Because you didn't owe enough money to tank the world economy if you went broke, mainly. Small debtors have no power, but huge debtors do.
I mean small debtors just get to declare bankruptcy and not pay, which is a pretty good power to have. Large debtors have broader obligations to the community.
Yep. If you owe the bank $1,000 that's your problem. If you owe the bank $100M that's the bank's problem.
So why don't debtors unionise?
Why do people go to jail and lose all ability to make income, but corporations don't? Corporations should get virtual jail time where they're not allowed to operate for a set period of time and have all their rights stripped away.
Honestly, I'd settle for jail time for the actual persons making the illegal decisions, rather than virtual jail time for corporations. You know... personal accountability.

Say a factory is poisoning the riverwater, what is more likely to disssuade such actions: penalties to the company (taken in stride as the cost of doing business), or actual jail time and forfeit of assets to the person making the decision and reaping the profits from it?

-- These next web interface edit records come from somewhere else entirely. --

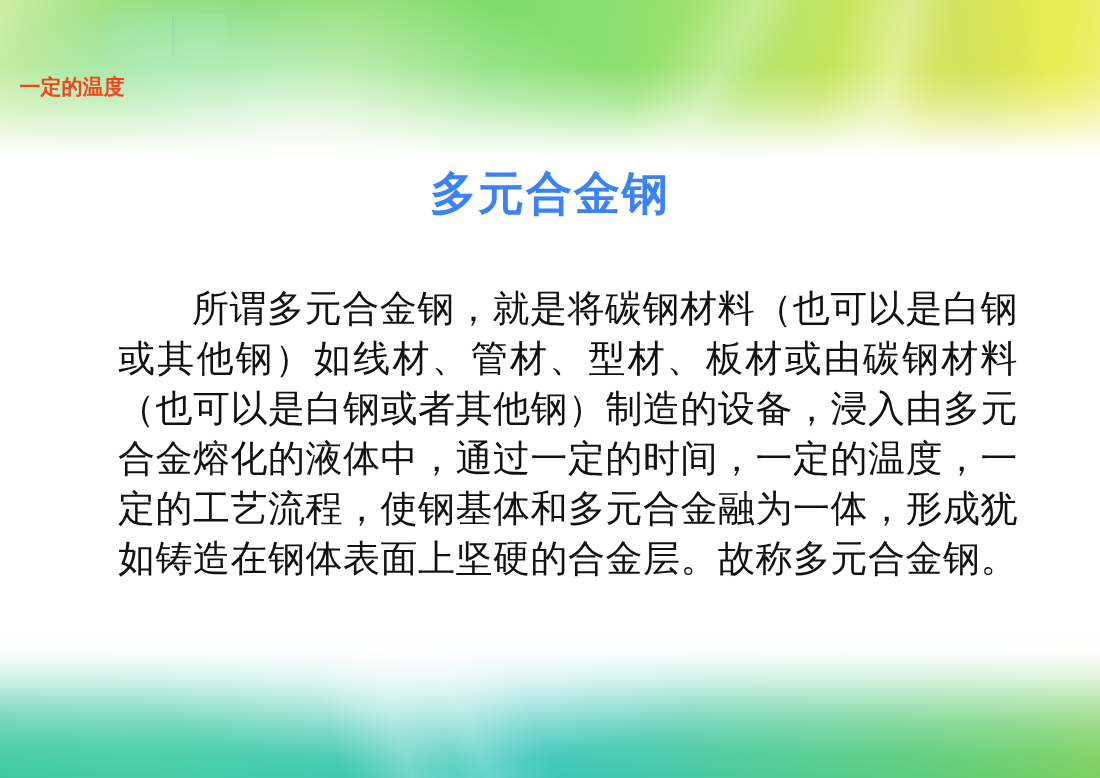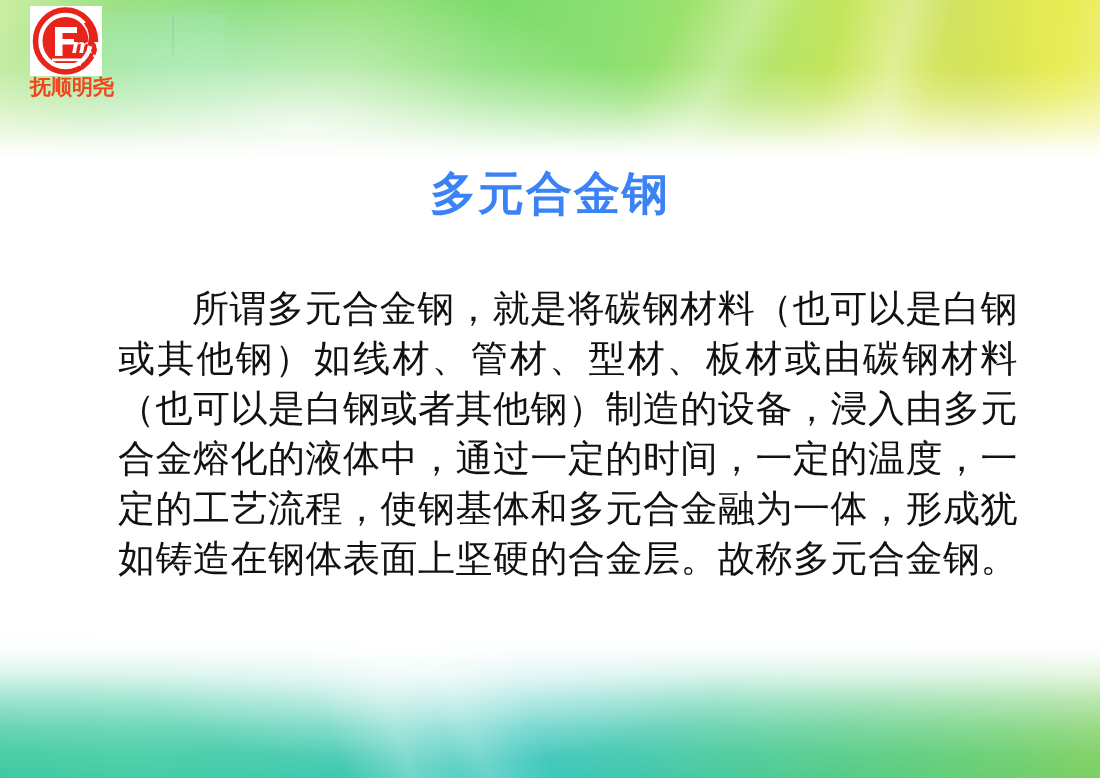--- a/index.html
+++ b/index.html
@@ -250,33 +250,21 @@
     <div class="tint-left-box2"></div>
     <div class="hairline"></div>
     <div class="layer streak-a"></div>
     <div class="layer streak-b"></div>
     <div class="layer streak-c"></div>
     <div class="layer veil-center"></div>
     <div class="layer veil-white-bottom"></div>
   </div>
 
   <div class="logo-block">
-    <div class="logo-mark">
-      <svg width="72" height="70" viewBox="0 0 72 70" aria-hidden="true">
-        <rect x="0" y="0" width="72" height="70" fill="#ffffff"></rect>
-        <ellipse cx="35.5" cy="35" rx="30" ry="31" fill="none" stroke="#e8231a" stroke-width="5.5"></ellipse>
-        <ellipse cx="35.5" cy="35" rx="23" ry="24" fill="#e8231a"></ellipse>
-        <path d="M25 21 L47 21 L47 27 L32.5 27 L32.5 33 L44 33 L44 38.5 L32.5 38.5 L32.5 50 L25 50 Z" fill="#ffffff"></path>
-        <text x="41" y="47" font-family="DejaVu Serif, serif" font-style="italic" font-size="21" font-weight="bold" fill="#ffffff">my</text>
-        <path d="M56 16 A 26 26 0 0 1 60 40" fill="none" stroke="#e8231a" stroke-width="5"></path>
-        <rect x="22" y="52.5" width="29" height="2.6" fill="#ffffff"></rect>
-        <rect x="22" y="57" width="29" height="2.6" fill="#ffffff"></rect>
-      </svg>
-    </div>
-    <div class="logo-caption">抚顺明尧</div>
+    <div class="logo-caption">一定的温度</div>
   </div>
 
   <div class="content">
     <div class="slide-title">多元合金钢</div>
     <div class="slide-body">所谓多元合金钢，就是将碳钢材料（也可以是白钢或其他钢）如线材、管材、型材、板材或由碳钢材料（也可以是白钢或者其他钢）制造的设备，浸入由多元合金熔化的液体中，通过一定的时间，一定的温度，一定的工艺流程，使钢基体和多元合金融为一体，形成犹如铸造在钢体表面上坚硬的合金层。故称多元合金钢。</div>
   </div>
 
   <div class="bottom-band">
     <div class="layer base"></div>
     <div class="layer streak-a"></div>

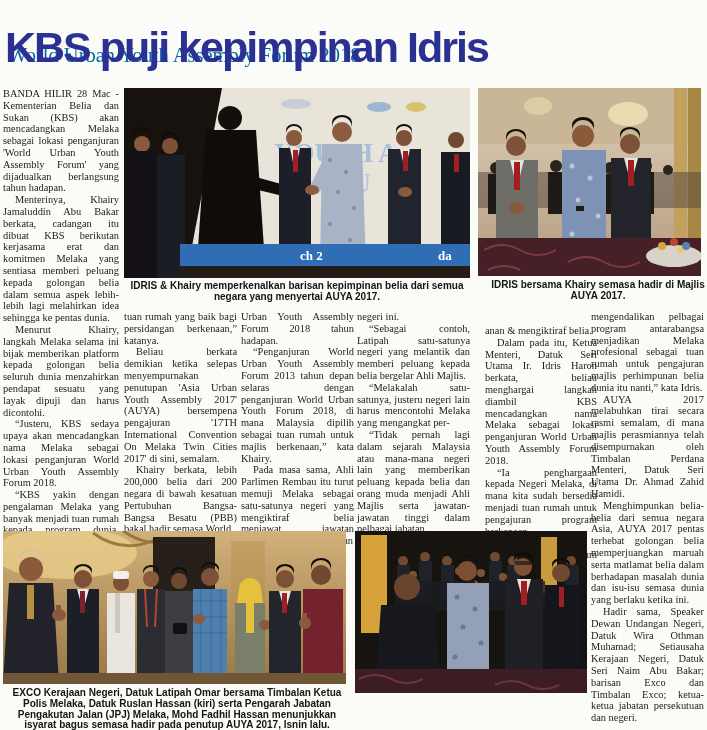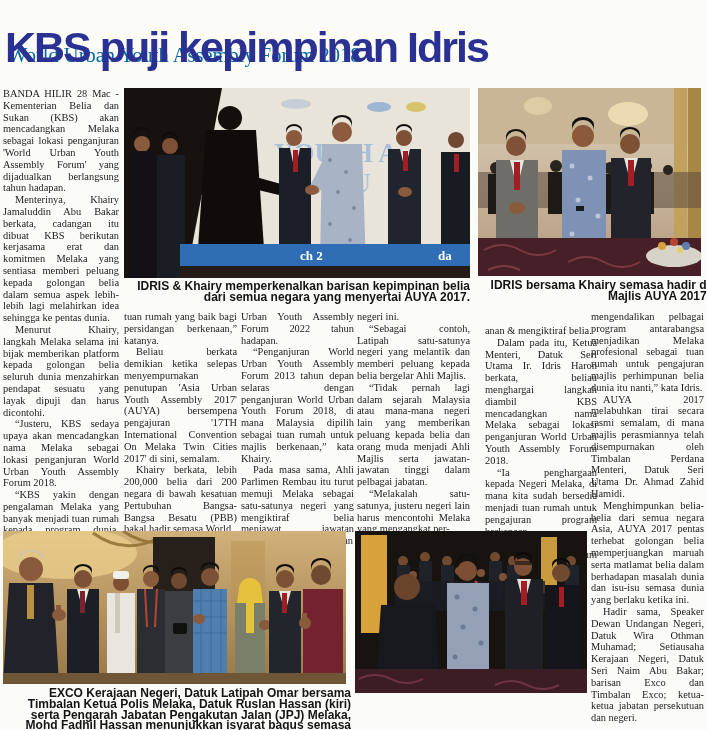--- a/index.html
+++ b/index.html
@@ -21,21 +21,21 @@
   .col{
     position:absolute;font-size:10.4px;line-height:11.8px;text-align:justify;
     color:#1c1c1c;hyphens:auto;-webkit-hyphens:auto;
   }
   .col p{margin:0;text-indent:12px;}
   .col p.first{text-indent:0;}
   .photo{position:absolute;overflow:hidden;background:#242019;}
   .photo svg{display:block;}
   .caption{
     position:absolute;font-family:"Liberation Sans", sans-serif;font-weight:700;
-    font-size:12px;line-height:10.8px;color:#141414;text-align:right;
+    font-size:10px;line-height:10.8px;color:#141414;text-align:center;
   }
 </style>
 </head>
 <body>
 
 <div class="page">
 
   <div class="kicker">World Urban Youth Assembly Forum 2018</div>
   <div class="headline">KBS puji kepimpinan Idris</div>
 
@@ -181,29 +181,29 @@
     </svg>
   </div>
   <div class="caption" style="left:478px;top:280px;width:224px;margin-left:8px;">IDRIS bersama Khairy semasa hadir di Majlis AUYA 2017.</div>
 
   <div class="col" style="left:124px;top:311px;width:113px;height:220px;">
     <p class="first">tuan rumah yang baik bagi persidangan berkenaan,” katanya.</p>
     <p>Beliau berkata demikian ketika selepas menyempurnakan penutupan 'Asia Urban Youth Assembly 2017' (AUYA) bersempena pengajuran '17TH International Convention On Melaka Twin Cities 2017' di sini, semalam.</p>
     <p>Khairy berkata, lebih 200,000 belia dari 200 negara di bawah kesatuan Pertubuhan Bangsa-Bangsa Besatu (PBB) bakal hadir semasa World</p>
   </div>
   <div class="col" style="left:241px;top:311px;width:113px;height:220px;">
-    <p class="first">Urban Youth Assembly Forum 2022 tahun hadapan.</p>
+    <p class="first">Urban Youth Assembly Forum 2018 tahun hadapan.</p>
     <p>“Penganjuran World Urban Youth Assembly Forum 2013 tahun depan selaras dengan penganjuran World Urban Youth Forum 2018, di mana Malaysia dipilih sebagai tuan rumah untuk majlis berkenaan,” kata Khairy.</p>
     <p>Pada masa sama, Ahli Parlimen Rembau itu turut memuji Melaka sebagai satu-satunya negeri yang mengiktiraf belia menjawat jawatan tertinggi di jabatan-jabatan</p>
   </div>
   <div class="col" style="left:357px;top:311px;width:113px;height:220px;">
     <p class="first">negeri ini.</p>
     <p>“Sebagai contoh, Latipah satu-satunya negeri yang melantik dan memberi peluang kepada belia bergelar Ahli Majlis.</p>
+    <p>“Melakalah satu-satunya, justeru negeri lain harus mencontohi Melaka yang mengangkat per-</p>
     <p>“Tidak pernah lagi dalam sejarah Malaysia atau mana-mana negeri lain yang memberikan peluang kepada belia dan orang muda menjadi Ahli Majlis serta jawatan-jawatan tinggi dalam pelbagai jabatan.</p>
-    <p>“Melakalah satu-satunya, justeru negeri lain harus mencontohi Melaka yang mengangkat per-</p>
   </div>
   <div class="col" style="left:473px;top:325px;width:112px;height:220px;margin-left:12px;">
     <p class="first">anan &amp; mengiktiraf belia.</p>
     <p>Dalam pada itu, Ketua Menteri, Datuk Seri Utama Ir. Idris Haron berkata, beliau menghargai langkah diambil KBS mencadangkan nama Melaka sebagai lokasi penganjuran World Urban Youth Assembly Forum 2018.</p>
     <p>“Ia penghargaan kepada Negeri Melaka, di mana kita sudah bersedia menjadi tuan rumah untuk pengajuran program berkenaan.</p>
     <p>“Pengalaman-pengalaman kita sebelum ini</p>
   </div>
   <div class="col" style="left:591px;top:311px;width:113px;height:400px;">
     <p class="first">mengendalikan pelbagai program antarabangsa menjadikan Melaka profesional sebagai tuan rumah untuk pengajuran majlis perhimpunan belia dunia itu nanti,” kata Idris.</p>
     <p>AUYA 2017 melabuhkan tirai secara rasmi semalam, di mana majlis perasmiannya telah disempurnakan oleh Timbalan Perdana Menteri, Datuk Seri Utama Dr. Ahmad Zahid Hamidi.</p>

The problem is that a company can be a revolving door of people taking the fall for crimes. The better dissuading action is to force the company to shutter operations for a set period of time. It's only fair that such a catastrophic punishment can happen to individuals that it can also happen to businesses that are generally much, much more harmful.
You don't go to jail if you can't repay your mortgage.
I meant more in the context of corps only getting fines for illegal activities that actual people would go to jail for
What happens to the employees of that company?